Sweden: the disappearance of cash

Sweden: the disappearance of cash

Christophe Bourbier, Chairman of Limonetik

Payment by cash is no longer accepted at the Abba museum in Stockholm. Why? According to one member of the group, whose son’s flat was robbed, ready money makes easy prey for criminals.

Welcome to the land of electronic transaction!

In Sweden, cash payments represent only 3% of total transactions, compared to 9% across the Eurozone. From sports centres to bus tickets, from shops to services, the credit card or mobile phone are used everywhere. Two reasons are clearly alluded to by retailers who reject bank notes and coins: they are protected from burglaries and observe time savings on transactions. Indeed, electronic payments are processed noticeably quicker than cash payments. For banks, it is the same story. Some have already taken the step of stopping to accept payments in cash. Such is the case of Swedbank for whom cash payments accounted for only 5% of total transactions. They foresee a bleak future for cash and predict a disappearance before 2030. The figures speak for themselves: the number of bank robberies reduced from 110 in 2010 to 16 in 2011. But at the same time, the rate of cyber criminality increased seven fold between 2000 and 2011. A shift in criminal methods has clearly occurred.
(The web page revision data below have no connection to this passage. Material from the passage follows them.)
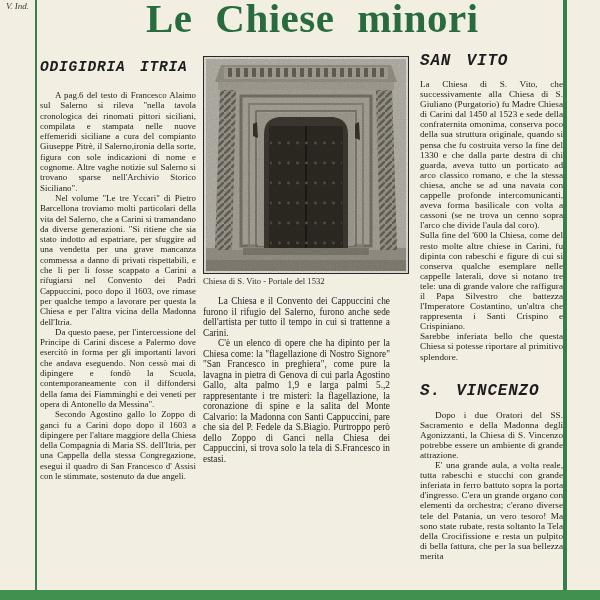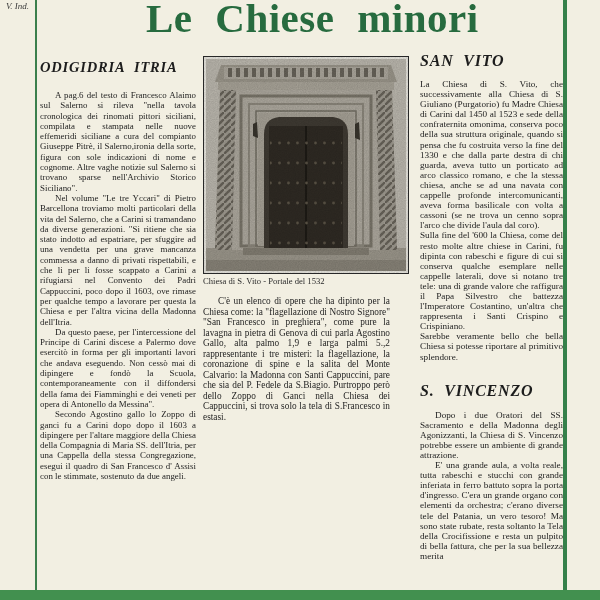--- a/index.html
+++ b/index.html
@@ -22,7 +22,7 @@
 
   h2.colhead {
     font-style:italic; font-weight:bold; margin:0;
-    letter-spacing:.8px; word-spacing:5px; color:#1d1d1d;
+    letter-spacing:.8px; word-spacing:5px; color:#1d1d1d;font-family:Liberation Mono, monospace;
   }
 
   .col-left  { position:absolute; left:40px;  top:58px;  width:156px; height:532px; overflow:hidden; }

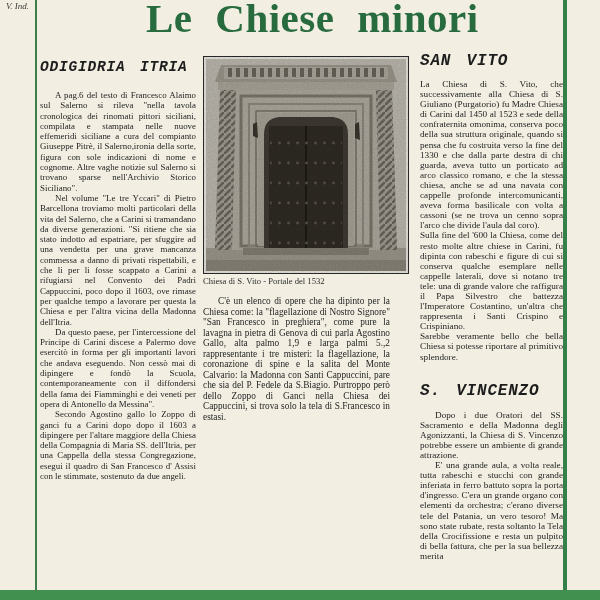--- a/index.html
+++ b/index.html
@@ -122,6 +122,7 @@
 
 <div class="col-center">
   <div>
+      <p class="para">La Chiesa e il Convento dei Cappuccini che furono il rifugio del Salerno, furono anche sede dell'artista per tutto il tempo in cui si trattenne a Carini.</p>
       <p class="para">C'è un elenco di opere che ha dipinto per la Chiesa come: la "flagellazione di Nostro Signore" "San Francesco in preghiera", come pure la lavagna in pietra di Genova di cui parla Agostino Gallo, alta palmo 1,9 e larga palmi 5.,2 rappresentante i tre misteri: la flagellazione, la coronazione di spine e la salita del Monte Calvario: la Madonna con Santi Cappuccini, pare che sia del P. Fedele da S.Biagio. Purtroppo però dello Zoppo di Ganci nella Chiesa dei Cappuccini, si trova solo la tela di S.Francesco in estasi.</p>
     </div>
 </div>

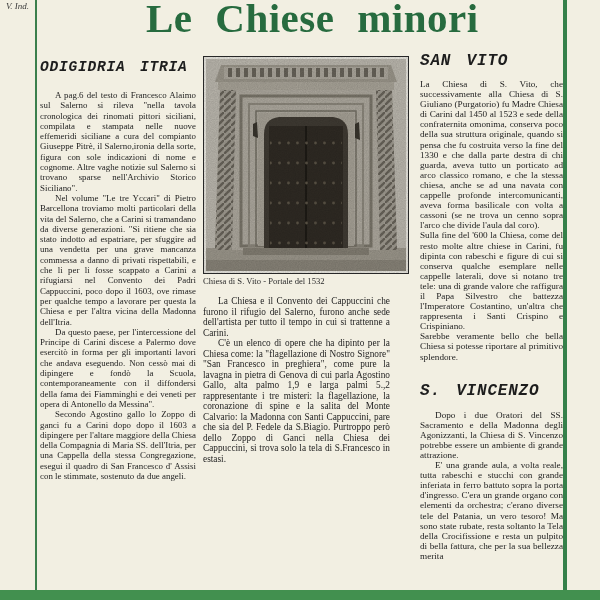--- a/index.html
+++ b/index.html
@@ -132,7 +132,7 @@
   <div>
       <p class="para flush">La Chiesa di S. Vito, che successivamente alla Chiesa di S. Giuliano (Purgatorio) fu Madre Chiesa di Carini dal 1450 al 1523 e sede della confraternita omonima, conserva poco della sua struttura originale, quando si pensa che fu costruita verso la fine del 1330 e che dalla parte destra di chi guarda, aveva tutto un porticato ad arco classico romano, e che la stessa chiesa, anche se ad una navata con cappelle profonde intercomunicanti, aveva forma basilicale con volta a cassoni (se ne trova un cenno sopra l'arco che divide l'aula dal coro).</p>
       <p class="para flush">Sulla fine del '600 la Chiesa, come del resto molte altre chiese in Carini, fu dipinta con rabeschi e figure di cui si conserva qualche esemplare nelle cappelle laterali, dove si notano tre tele: una di grande valore che raffigura il Papa Silvestro che battezza l'Imperatore Costantino, un'altra che rappresenta i Santi Crispino e Crispiniano.</p>
-      <p class="para flush">Sarebbe veramente bello che bella Chiesa si potesse riportare al primitivo splendore.</p>
+      <p class="para flush">Sarebbe inferiata bello che questa Chiesa si potesse riportare al primitivo splendore.</p>
     </div>
   <h2 class="colhead second">S. VINCENZO</h2>
   <div>

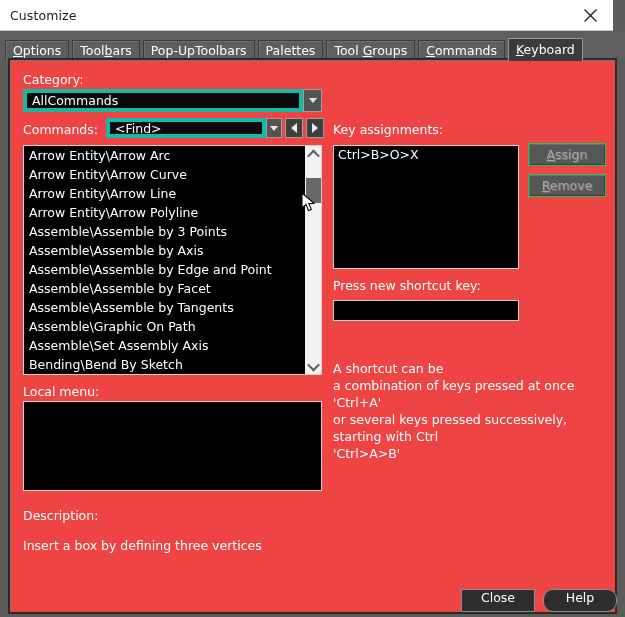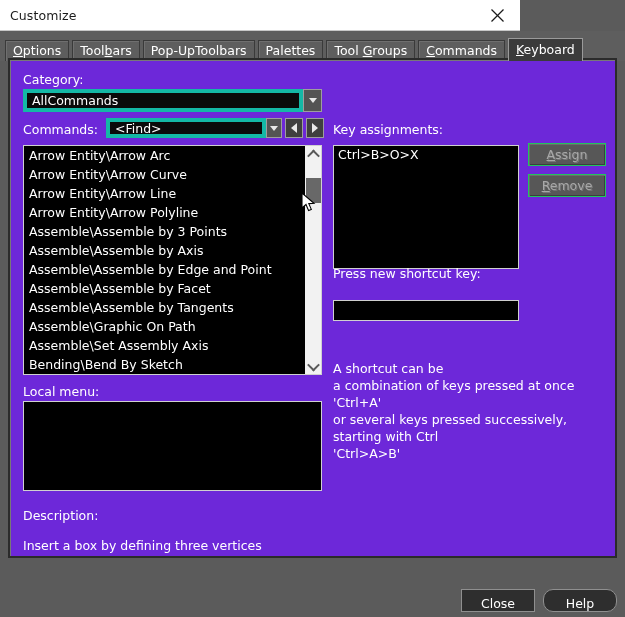--- a/index.html
+++ b/index.html
@@ -21,7 +21,7 @@
   .titlebar {
     position: absolute;
     left: 0; top: 0;
-    width: 520px; height: 31px;
+    width: 613px; height: 31px;
     background: #ffffff;
     border-bottom: 1px solid #c8c8c8;
     box-sizing: border-box;

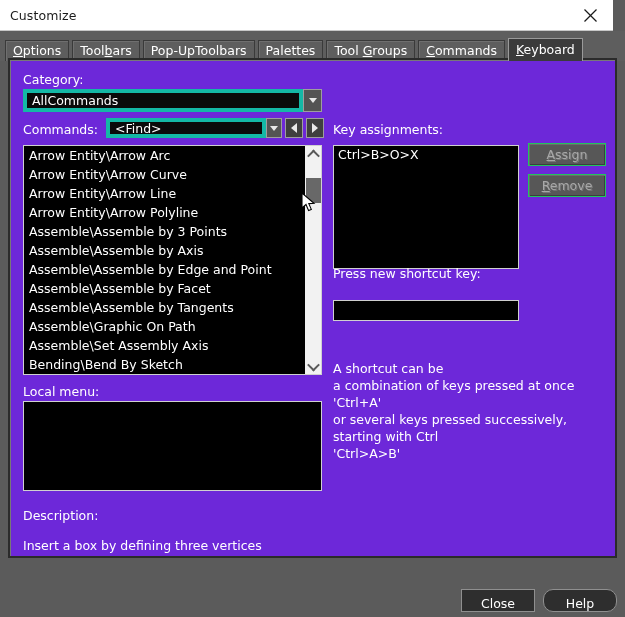--- a/index.html
+++ b/index.html
@@ -87,8 +87,8 @@
   .panel {
     position: absolute;
     left: 8px; top: 58px;
-    width: 609px; height: 500px;
-    background: #6d28d9;
+    width: 609px; height: 556px;
+    background: #ef4444;
     border: 2px solid #2b2b2b;
     box-sizing: border-box;
     box-shadow: inset 1px 1px 0 #787878;

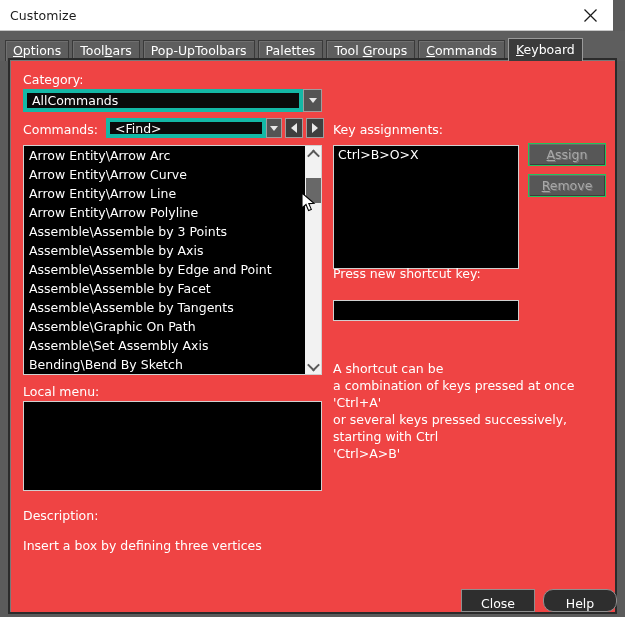--- a/index.html
+++ b/index.html
@@ -374,7 +374,7 @@
     <span><u>R</u>emove</span>
   </div>
 
-  <div class="lbl" style="left:323px; top:206px;text-align:center;">Press new shortcut key:</div>
+  <div class="lbl" style="left:323px; top:218px;text-align:center;">Press new shortcut key:</div>
   <div class="darkbox" style="left:323px; top:240px; width:186px; height:21px;">
     <div class="row" style="line-height:19px;"></div>
   </div>

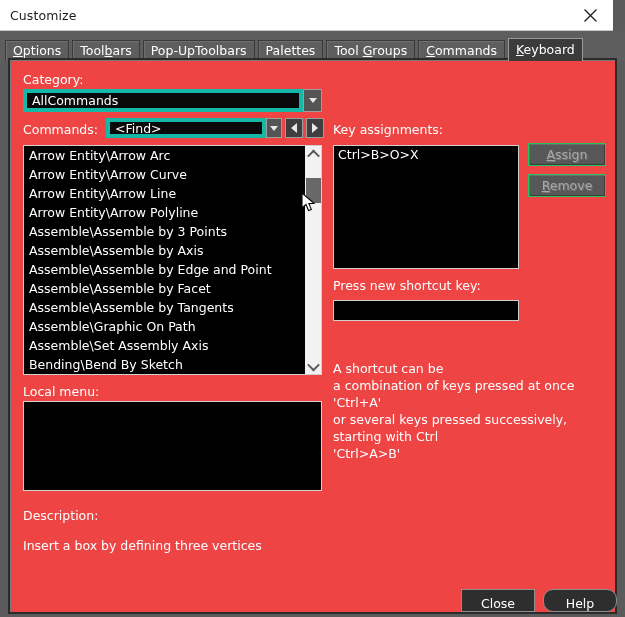--- a/index.html
+++ b/index.html
@@ -261,7 +261,7 @@
     border: 1px solid #8f8f8f;
     box-sizing: border-box;
     display: flex;
-    align-items: flex-end;
+    align-items: flex-start;
     justify-content: center;
     font-size: 12.5px;
     color: #ffffff;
The Scandinavian love affair with new technology

The Swedes, like their northern European neighbours, have taken easily to electronic systems of payment. Electronic payments start from a young age: a Swede may become a credit card holder from the age of just 13. However, it is increasingly difficult for old people to adapt to new technology. The change is too abrupt for them. Some of them are unable to memorise their PIN number and resort to writing it down… Not very secure! Credit cards mean a significant monthly cost due to the cost of possessing a card. Another disadvantage for the consumers is the total loss of anonymity because each transaction is automatically recorded. They are being watched. So the question arises, is the Swedish transition away from cash a way to make tax evasion and undeclared payments more difficult?

For whatever reason, Sweden, which was one of the first European countries to introduce bank notes in the 17th Century, may become one of the first countries to say goodbye to them. That could spell the beginning of the end for the bank note. For the time being the EU remains notably silent on the matter.